**WHAT IS EXPECTED:** Give the records again exactly. Pictures do not belong in the copy.

········

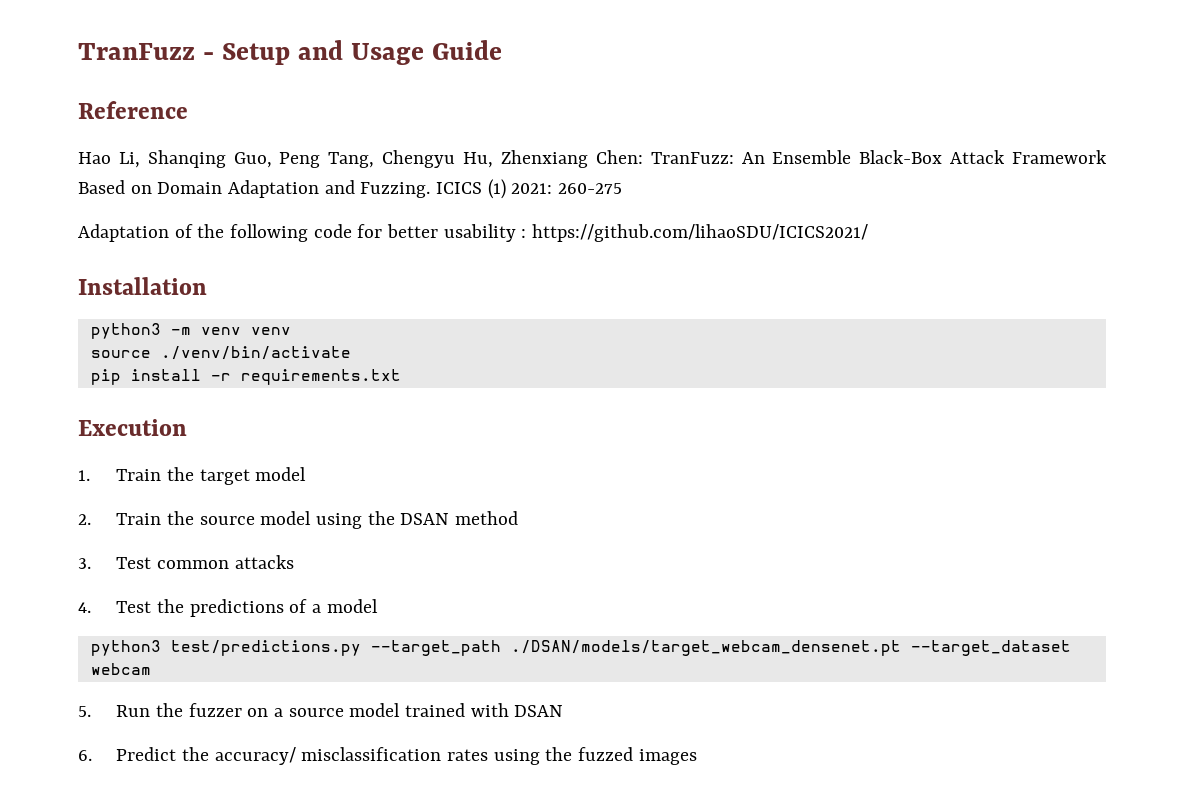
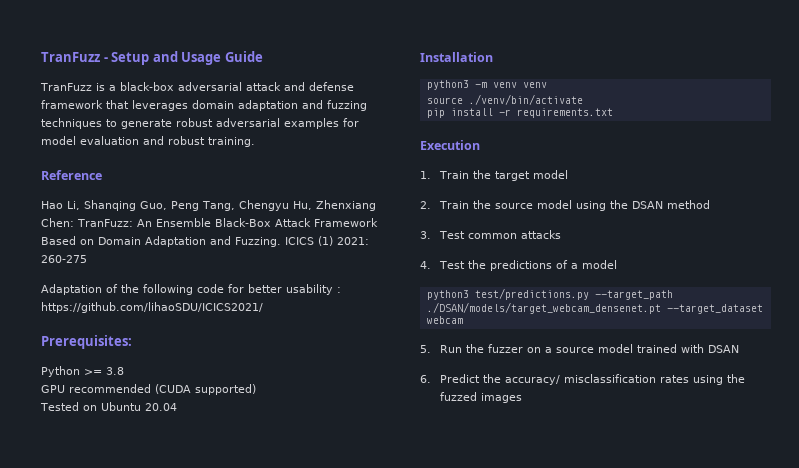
+ TranFuzz is a black-box adversarial attack and defense framework that leverages domain adaptation and fuzzing techniques to generate robust adversarial examples for model evaluation and robust training.
+ Prerequisites:
+ Python >= 3.8
+ GPU recommended (CUDA supported)
+ Tested on Ubuntu 20.04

········

**RESPONSE AREA:**
+ TranFuzz is a black-box adversarial attack and defense framework that leverages domain adaptation and fuzzing techniques to generate robust adversarial examples for model evaluation and robust training.
+ Prerequisites:
+ Python >= 3.8
+ GPU recommended (CUDA supported)
+ Tested on Ubuntu 20.04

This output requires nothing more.